Since its founding in 1968 and incorporation in 1973, the Order was driven by a mission of building “Primal Community” in an effort to “awaken every human being across the globe to his and her full humanness.” This mission required both fidelity to the “historical church” in the way of religious studies and care of religious houses, and social projects that “dramatize need” similar to the ICA’s work in the 5th City.
The Order utilized members in a number of different capacities and roles to apply their mission to sociological models: as researchers, trainers, and “operationists” of communal modes. (Brief History of the O:E)
Exactly how the Order went about spreading and fulfilling its mission on a global scale spoke to it and the Institute’s prioritization of economics, politics, and culture, both within and beyond the organization.
Economic: The Order’s first concern was assisting communities with organizing material and human resources. Essential to this task was the fostering of cadres and guilds in the United States and abroad. Guilds were facilities and sites of operation funded by the Order and designed to serve as places of meeting, housing, and food in the communities they serve. The “local” nature of these guilds were crucial to their function, as the development and utilization of local cadres or membership was essential for their perpetuation. With these cadres assembled, the guilds enacted research to identify local leaders and the thrust of the local movement, training and consultation to identify political, social, and economic priorities and concerns, as well as enabling participation in the way of meetings, conferences, and events in a parliamentarian capacity. As a result, communities from Chicago to Sydney Australia created plans ranging from a single year to forty years, staking out the strengths, concerns, and priorities regional, national, and global. In so doing, the Order operated on the basis of “permeating” communities of varying scale and depth to help inculcate “humanness” at levels micro and macro. (Permeation and Dissemination)
Political. The “political” arm of the Order, in contrast, turned on the marrying of traditions of religious training and scholarship with its 20th century mission of activating and innervating community abroad. An essential element of these works of “polity” was the dissemination of religious houses and priors, in conjunction with what was called the “Global Panjayat.” As Joseph Slicker put it, these programs were structures that could serve as a test of the “glue” that keeps societies together. (Global Order Polity) Put another way, the polity efforts of the Order served as an experiment to address “the contradiction blocking the formation of an inclusive polity structure applicable on any level of society.” (Collection of Brief Essays on the Dynamics of Order Polity)
The Panchayat was an experiment in global polity (1978 to 1988) intended to identify global issues and plan how to address them. It was envisioned that the Panjayat would pull together the reflections, curriculum, and work of past Global Research Assemblies for achieving a polity to address political and cultural changes of that decade. (Order Polity: the Experiment of the Eighties).
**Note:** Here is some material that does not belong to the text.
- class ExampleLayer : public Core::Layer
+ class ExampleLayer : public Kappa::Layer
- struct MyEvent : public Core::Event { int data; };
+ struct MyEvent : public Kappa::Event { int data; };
This work required “regional consults” to check in with the local work of the 54 different regions serviced at the time. Reports published in 1978-1979 noted a readiness of many communities around the world for the community development work ICA was conducting, but indicated a lack of regularity in pedagogical tools such as “spirit methods.” Working groups moved to expand leadership recruitment, and offer more programs such as Global Women’s Forums, Community Youth Forums, and LENS courses.(Panjayat Working Notes)
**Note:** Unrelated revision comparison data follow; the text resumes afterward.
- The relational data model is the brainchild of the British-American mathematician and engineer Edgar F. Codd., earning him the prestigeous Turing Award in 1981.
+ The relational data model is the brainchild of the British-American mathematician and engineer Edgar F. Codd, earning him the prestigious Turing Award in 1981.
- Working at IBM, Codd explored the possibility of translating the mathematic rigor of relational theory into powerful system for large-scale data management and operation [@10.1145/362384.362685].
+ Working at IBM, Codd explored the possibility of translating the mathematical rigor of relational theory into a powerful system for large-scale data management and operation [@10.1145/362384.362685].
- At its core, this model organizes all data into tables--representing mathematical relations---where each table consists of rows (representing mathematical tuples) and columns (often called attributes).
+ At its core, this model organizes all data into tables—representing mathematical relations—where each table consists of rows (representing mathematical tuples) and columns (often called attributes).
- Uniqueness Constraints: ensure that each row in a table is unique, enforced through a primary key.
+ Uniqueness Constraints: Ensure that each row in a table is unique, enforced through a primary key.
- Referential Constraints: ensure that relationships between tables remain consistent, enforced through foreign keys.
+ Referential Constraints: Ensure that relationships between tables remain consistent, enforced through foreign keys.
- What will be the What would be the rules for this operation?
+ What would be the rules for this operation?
Like the Institute of Cultural Affairs, the Order also highly prioritized culture and fellowship amongst its ranks. Community life, in the way of how decisions were made within the order, worshipping practices, and everyday life, featured heavily into this. Daily worship, or “daily offices,” as they were called, was the “primal symbolic activity” by which the community within the Order was called “once again to consciousness.” (Symbolic Life of the Order) These internal activities fell in line with the Order’s prioritization of the “New Religious Mode” from 1968 onwards, a new system by which values of poverty, chastity, and obedience were conceptualized along religious and human spiritual lines of thought. At the same time, Global “Odysseys” were conducted from 1970 to 1975 to visit the areas served by the Order around the world in order to evaluate the cultural “signs” (or identities), general operating concepts, and “fears” of different communities. In other words, even the interior life and cultural concerns of the Order fell in line with the mission of helping to form a global-minded citizenship and polity. (Global Odyssey, My Journey)
In the end, the 1980s – a time that the Order identified as a period of great transition in their methods and challenges – marked the end of the Order, itself. In November, 1988, the structures of the Order Ecumenical and the family order system were “called out of being” at the Global Conference in Oaxtapec, Mexico, partly a result of the Institute’s turn to decentralizing and reorganizing its own programs and priories. That is not to say that the work of the order ceased, as the Institute would continue to offer courses and training that arose from the work of the Order and its houses in its existence.